> [GOAL OF THE EXERCISE]:
Scan the listing below and copy each line holding the word "performance".
───
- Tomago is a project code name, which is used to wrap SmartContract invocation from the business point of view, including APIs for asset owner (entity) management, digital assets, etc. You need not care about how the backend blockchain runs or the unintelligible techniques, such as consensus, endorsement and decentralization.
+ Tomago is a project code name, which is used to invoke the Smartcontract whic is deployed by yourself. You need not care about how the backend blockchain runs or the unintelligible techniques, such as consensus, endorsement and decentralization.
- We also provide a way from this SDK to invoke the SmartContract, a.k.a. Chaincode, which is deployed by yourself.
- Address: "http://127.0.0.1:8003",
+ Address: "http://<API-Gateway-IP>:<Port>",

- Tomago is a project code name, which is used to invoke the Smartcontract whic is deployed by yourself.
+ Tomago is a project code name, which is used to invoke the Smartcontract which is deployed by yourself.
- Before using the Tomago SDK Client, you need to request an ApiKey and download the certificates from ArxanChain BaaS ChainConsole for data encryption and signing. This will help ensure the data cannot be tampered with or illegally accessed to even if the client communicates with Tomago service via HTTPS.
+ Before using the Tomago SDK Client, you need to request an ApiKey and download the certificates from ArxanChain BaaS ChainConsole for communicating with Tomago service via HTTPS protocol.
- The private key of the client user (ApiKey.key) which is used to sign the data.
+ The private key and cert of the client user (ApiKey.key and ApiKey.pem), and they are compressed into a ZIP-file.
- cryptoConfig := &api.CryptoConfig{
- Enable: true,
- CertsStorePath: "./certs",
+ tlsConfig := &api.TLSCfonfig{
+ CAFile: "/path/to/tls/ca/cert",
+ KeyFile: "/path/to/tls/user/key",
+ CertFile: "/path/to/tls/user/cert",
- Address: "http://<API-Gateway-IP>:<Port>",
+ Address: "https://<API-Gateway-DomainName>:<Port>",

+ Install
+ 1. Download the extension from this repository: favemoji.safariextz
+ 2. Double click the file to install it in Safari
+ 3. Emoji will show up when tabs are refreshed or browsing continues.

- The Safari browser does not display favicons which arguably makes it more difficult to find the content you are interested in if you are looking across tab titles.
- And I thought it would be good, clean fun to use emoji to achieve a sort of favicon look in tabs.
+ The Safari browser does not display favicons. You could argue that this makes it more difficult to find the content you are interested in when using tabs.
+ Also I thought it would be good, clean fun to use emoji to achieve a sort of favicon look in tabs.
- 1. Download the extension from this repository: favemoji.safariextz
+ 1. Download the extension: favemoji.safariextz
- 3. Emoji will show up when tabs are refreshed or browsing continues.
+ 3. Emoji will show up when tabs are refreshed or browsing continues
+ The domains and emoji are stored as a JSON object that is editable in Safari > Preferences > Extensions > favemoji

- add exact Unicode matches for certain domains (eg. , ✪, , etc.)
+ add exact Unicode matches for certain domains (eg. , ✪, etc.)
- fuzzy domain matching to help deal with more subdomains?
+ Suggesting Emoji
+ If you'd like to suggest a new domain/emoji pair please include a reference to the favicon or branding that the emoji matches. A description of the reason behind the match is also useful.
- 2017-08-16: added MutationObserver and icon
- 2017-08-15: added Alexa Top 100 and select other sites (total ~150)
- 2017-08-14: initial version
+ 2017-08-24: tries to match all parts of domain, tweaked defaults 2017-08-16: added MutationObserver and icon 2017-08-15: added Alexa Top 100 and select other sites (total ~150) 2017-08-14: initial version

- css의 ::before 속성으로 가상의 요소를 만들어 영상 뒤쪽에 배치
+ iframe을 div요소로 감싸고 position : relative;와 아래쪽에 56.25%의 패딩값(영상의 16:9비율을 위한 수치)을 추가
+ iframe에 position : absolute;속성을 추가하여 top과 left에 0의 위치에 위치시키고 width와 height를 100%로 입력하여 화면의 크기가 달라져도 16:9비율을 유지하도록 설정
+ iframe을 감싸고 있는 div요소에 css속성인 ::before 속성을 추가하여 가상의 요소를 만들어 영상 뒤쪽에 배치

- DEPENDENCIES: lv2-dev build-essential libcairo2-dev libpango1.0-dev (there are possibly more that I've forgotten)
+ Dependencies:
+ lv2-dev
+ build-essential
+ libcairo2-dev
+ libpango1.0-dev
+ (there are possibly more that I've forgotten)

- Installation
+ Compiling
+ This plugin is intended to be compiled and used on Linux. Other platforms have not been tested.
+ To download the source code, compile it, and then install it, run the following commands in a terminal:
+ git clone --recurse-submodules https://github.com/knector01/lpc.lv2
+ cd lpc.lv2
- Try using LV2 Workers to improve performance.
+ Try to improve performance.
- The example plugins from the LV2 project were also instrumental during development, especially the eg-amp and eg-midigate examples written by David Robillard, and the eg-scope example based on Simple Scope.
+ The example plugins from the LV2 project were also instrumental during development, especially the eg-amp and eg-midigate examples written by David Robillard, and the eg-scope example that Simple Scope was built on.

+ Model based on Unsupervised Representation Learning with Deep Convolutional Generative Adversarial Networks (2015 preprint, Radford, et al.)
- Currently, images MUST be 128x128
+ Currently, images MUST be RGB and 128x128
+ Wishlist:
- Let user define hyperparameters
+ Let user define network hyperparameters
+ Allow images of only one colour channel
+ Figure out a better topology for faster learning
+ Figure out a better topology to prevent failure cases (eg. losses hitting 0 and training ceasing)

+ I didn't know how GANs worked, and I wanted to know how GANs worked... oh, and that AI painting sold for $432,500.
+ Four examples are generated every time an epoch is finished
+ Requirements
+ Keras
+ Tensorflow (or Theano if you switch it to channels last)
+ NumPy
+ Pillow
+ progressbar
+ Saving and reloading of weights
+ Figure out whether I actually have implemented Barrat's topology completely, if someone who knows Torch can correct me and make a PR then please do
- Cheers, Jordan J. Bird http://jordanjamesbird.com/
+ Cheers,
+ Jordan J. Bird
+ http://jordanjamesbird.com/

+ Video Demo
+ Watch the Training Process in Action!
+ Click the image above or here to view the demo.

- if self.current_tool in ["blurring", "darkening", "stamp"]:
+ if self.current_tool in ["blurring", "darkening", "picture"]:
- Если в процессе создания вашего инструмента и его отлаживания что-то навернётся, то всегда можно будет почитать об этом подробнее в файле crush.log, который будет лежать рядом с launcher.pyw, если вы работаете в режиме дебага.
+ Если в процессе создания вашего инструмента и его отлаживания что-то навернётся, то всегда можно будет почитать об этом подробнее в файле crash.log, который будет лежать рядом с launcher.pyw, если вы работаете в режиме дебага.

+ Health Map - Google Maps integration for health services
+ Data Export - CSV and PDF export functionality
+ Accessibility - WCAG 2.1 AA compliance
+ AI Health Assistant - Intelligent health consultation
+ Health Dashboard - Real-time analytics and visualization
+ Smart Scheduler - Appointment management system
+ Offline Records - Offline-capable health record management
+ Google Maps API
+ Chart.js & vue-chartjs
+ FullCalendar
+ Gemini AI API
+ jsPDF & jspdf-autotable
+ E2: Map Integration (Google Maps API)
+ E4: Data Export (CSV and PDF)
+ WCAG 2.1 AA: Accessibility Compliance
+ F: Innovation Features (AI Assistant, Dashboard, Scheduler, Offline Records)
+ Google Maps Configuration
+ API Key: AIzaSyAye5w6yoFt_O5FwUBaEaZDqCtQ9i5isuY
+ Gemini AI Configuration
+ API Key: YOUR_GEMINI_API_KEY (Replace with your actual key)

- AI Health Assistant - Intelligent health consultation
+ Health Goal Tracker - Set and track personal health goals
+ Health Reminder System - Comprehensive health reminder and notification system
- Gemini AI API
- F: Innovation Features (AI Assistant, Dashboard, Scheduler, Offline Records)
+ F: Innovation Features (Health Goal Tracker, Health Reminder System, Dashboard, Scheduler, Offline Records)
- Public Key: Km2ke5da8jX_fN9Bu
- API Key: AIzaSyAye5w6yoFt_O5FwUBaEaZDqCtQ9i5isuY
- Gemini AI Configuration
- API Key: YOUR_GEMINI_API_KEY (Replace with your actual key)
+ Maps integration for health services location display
───
> [ANSWER TO THIS EXERCISE]:
- Try using LV2 Workers to improve performance.
+ Try to improve performance.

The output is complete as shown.